导出我的Web抓取结果来自Python

时间:2015-04-02 21:24:29

标签: python csv

这可能很简单,但我对python很新,我甚至无法弄清楚从哪里开始。

所以我写了一个代码,成功地从网页上抓取了我想要的数据。现在我的问题是我不知道如何将它导出到csv,这就是我的代码看起来的样子。

import requests
import csv
from bs4 import BeautifulSoup

for numb in range(1, 3):
    urls= "http://www.blocket.se/bostad/uthyres?cg_multi=3020&cg_multi=3100&cg_multi=3120&cg_multi=3060&cg_multi=3070&sort=&ss=&se=&ros=&roe=&bs=&be=&mre=&q=&q=&q=&save_search=1&l=0&md=th&o=" +str(numb) +"&f=p&f=c&f=b&ca=11&w=3"
    r = requests.get(urls)
    soup=BeautifulSoup(r.text, 'html.parser')
    data = soup.find_all("div", {"itemtype": "http://schema.org/Offer"})

    for item in data:
        try:
            print item.contents[3].find_all("span", {"class": "subject-param category"})[0].text
        except:
            pass
        try:
            print item.contents[3].find_all("span", {"class": "subject-param address separator"})[0].text
        except:
            pass
        try:
            print item.contents[3].find_all("span", {"class": "li_detail_params first rooms"})[0].text
        except:
            pass
        try:
            print item.contents[3].find_all("span", {"class": "li_detail_params monthly_rent"})[0].text
        except:
            pass
        try:
            print item.contents[3].find_all("span", {"class": "li_detail_params size"})[0].text  
        except:
            pass
        try:
            print item.contents[3].find_all("span", {"class": "li_detail_params first weekly_rent_offseason"})[0].text
        except:
            pass

它打印出来:

lägenhet

                Stockholms stad - Bromma

1 rum
4 000 kr/mån

            villa

                Linköping

100 m²

            lägenhet

                Stockholms stad - Maria, Gamla Stan, Högalid

1 rum
8 000 kr/mån
36 m²

            lägenhet

                Stockholms stad - Hägersten, Liljeholmen

1 rum
7 500 kr/mån
26 m²

当然它不是最好的输出,但我并不是真正关心它。现在,有人能指出我将如何将其导出到csv吗?正如我所说,我甚至不知道从哪里开始。

1 个答案:

答案 0 :(得分:0)

将您的信息添加到列表中,而不是打印语句。最后使用csv.writer将其吐出到控制台:

import unicodecsv as csv
from bs4 import BeautifulSoup
import requests
import StringIO



for numb in range(1, 3):


    urls= "http://www.blocket.se/bostad/uthyres?cg_multi=3020&cg_multi=3100&cg_multi=3120&cg_multi=3060&cg_multi=3070&sort=&ss=&se=&ros=&roe=&bs=&be=&mre=&q=&q=&q=&save_search=1&l=0&md=th&o=" +str(numb) +"&f=p&f=c&f=b&ca=11&w=3"

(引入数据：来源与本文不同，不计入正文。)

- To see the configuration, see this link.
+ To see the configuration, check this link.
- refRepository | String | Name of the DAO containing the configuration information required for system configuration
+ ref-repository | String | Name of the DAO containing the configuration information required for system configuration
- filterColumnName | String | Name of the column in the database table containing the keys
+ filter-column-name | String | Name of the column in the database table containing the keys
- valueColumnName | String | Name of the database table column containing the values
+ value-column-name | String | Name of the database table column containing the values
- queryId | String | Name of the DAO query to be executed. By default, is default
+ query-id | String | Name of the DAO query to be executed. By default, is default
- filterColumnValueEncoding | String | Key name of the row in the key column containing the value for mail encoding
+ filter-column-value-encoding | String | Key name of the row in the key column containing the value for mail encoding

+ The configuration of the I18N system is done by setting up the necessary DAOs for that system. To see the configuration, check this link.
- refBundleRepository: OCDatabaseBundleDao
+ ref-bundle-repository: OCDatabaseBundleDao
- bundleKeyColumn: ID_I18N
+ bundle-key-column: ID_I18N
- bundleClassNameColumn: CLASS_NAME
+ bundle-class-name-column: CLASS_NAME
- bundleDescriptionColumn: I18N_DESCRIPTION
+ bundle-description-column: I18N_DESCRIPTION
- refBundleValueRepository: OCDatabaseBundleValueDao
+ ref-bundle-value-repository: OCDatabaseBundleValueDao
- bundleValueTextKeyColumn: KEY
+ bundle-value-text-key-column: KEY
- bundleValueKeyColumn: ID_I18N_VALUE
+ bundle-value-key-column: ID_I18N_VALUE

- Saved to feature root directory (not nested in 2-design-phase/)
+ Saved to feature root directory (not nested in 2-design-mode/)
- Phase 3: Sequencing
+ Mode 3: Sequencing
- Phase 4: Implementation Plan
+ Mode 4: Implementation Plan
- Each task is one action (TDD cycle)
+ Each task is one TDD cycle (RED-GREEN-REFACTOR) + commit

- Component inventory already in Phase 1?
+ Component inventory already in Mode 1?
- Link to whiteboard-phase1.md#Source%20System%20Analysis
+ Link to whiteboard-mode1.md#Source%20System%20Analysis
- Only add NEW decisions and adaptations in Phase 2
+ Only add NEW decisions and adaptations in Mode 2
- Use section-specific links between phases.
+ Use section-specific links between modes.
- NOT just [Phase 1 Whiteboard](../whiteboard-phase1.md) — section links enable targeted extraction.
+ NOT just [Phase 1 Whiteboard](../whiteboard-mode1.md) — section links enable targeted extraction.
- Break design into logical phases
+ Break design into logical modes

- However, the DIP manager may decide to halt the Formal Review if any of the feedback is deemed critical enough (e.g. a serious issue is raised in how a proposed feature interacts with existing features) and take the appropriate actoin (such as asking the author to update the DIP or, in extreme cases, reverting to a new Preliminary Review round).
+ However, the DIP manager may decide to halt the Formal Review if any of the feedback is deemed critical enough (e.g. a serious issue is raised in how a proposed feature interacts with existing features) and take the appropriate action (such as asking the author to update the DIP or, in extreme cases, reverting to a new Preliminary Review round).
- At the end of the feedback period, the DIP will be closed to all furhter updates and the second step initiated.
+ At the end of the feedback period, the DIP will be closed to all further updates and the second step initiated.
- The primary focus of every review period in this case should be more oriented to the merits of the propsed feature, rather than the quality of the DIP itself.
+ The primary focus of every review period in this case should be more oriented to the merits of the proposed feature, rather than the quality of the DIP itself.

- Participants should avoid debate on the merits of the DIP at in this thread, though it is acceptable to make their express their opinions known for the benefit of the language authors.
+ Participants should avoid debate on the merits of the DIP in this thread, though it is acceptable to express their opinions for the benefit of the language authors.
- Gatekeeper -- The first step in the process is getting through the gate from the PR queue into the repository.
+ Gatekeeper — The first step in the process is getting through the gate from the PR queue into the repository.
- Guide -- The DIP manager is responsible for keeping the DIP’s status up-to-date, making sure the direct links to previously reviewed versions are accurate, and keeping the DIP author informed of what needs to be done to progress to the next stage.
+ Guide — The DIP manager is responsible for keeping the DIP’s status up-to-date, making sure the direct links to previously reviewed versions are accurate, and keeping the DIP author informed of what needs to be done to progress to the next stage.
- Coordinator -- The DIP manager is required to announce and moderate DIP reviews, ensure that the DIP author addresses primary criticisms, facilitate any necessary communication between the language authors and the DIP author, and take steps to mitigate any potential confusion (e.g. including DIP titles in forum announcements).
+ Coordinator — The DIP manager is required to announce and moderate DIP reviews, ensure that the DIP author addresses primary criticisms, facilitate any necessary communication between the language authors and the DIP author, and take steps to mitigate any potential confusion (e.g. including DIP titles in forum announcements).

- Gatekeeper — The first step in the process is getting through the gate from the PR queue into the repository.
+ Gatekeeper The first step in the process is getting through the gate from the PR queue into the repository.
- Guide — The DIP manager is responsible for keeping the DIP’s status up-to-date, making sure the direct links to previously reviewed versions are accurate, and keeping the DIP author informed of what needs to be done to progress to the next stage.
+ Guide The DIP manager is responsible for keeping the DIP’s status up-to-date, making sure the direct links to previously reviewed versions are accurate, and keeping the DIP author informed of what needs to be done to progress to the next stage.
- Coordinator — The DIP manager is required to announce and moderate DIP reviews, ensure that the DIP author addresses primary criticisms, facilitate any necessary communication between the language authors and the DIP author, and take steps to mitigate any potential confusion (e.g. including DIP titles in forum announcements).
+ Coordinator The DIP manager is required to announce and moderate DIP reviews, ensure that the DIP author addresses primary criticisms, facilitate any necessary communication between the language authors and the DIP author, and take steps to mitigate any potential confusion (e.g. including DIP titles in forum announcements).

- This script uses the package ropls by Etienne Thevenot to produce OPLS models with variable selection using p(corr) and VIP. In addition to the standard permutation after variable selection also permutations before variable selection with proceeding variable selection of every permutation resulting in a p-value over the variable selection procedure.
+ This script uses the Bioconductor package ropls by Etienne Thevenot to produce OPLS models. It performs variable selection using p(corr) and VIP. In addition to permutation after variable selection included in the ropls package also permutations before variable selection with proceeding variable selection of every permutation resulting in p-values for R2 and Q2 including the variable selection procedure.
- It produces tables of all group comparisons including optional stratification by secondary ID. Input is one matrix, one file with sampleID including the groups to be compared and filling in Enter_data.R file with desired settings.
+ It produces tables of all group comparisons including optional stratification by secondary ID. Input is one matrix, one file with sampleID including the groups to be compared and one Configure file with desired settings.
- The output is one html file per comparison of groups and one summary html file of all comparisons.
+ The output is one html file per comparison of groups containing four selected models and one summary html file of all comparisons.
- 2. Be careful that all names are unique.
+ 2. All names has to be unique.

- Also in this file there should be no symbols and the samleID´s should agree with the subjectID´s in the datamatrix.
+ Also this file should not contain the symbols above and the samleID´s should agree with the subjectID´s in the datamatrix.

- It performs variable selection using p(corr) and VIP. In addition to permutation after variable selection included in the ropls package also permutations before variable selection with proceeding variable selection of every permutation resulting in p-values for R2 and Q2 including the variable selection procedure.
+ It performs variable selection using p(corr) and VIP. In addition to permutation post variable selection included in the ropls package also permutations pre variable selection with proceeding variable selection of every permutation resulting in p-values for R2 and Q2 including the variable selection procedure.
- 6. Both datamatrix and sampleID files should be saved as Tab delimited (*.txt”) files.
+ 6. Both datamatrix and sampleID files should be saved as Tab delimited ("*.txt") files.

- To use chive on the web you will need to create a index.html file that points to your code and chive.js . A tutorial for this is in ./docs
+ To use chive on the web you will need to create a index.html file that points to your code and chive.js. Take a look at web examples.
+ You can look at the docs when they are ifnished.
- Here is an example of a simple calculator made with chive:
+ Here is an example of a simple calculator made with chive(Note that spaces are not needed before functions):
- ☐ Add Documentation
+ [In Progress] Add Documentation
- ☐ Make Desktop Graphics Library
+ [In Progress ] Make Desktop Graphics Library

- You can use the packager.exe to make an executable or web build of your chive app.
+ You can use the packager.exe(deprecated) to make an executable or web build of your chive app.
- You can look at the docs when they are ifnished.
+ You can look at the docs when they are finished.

    r = requests.get(urls)
    soup=BeautifulSoup(r.text, 'html.parser')



    data = soup.find_all("div", {"itemtype": "http://schema.org/Offer"})

    data_list = []
    for item in data:
        data_item = {}
        try:
            data_item['category'] = item.contents[3].find_all("span", {"class": "subject-param category"})[0].text
        except:
            pass
        try:
            data_item['address separator'] =  item.contents[3].find_all("span", {"class": "subject-param address separator"})[0].text
        except:
            pass
        try:
            data_item['first rooms'] = item.contents[3].find_all("span", {"class": "li_detail_params first rooms"})[0].text
        except:
            pass
        try:
            data_item['monthly_rent'] = item.contents[3].find_all("span", {"class": "li_detail_params monthly_rent"})[0].text
        except:
            pass
        try:
            data_item['size'] = item.contents[3].find_all("span", {"class": "li_detail_params size"})[0].text
        except:
            pass
        try:
            data_item['weekly_rent_offseason'] = item.contents[3].find_all("span", {"class": "li_detail_params first weekly_rent_offseason"})[0].text
        except:
            pass
        data_list.append(data_item)
    out = StringIO.StringIO()
    csv_writer = csv.writer(out)
    [csv_writer.writerow(data.values()) for data in data_list]
    print out.getvalue()

除了基本系统之外,您还需要安装以下库:

  1. unicodecsv - 用于写入非ascii字符
  2. beautifulsoup4 - 用于HTML解析
  3. 请求 - 用于HTTP访问
  4. 这确实为我吐出了CSV,如果它不适合你,请告诉我。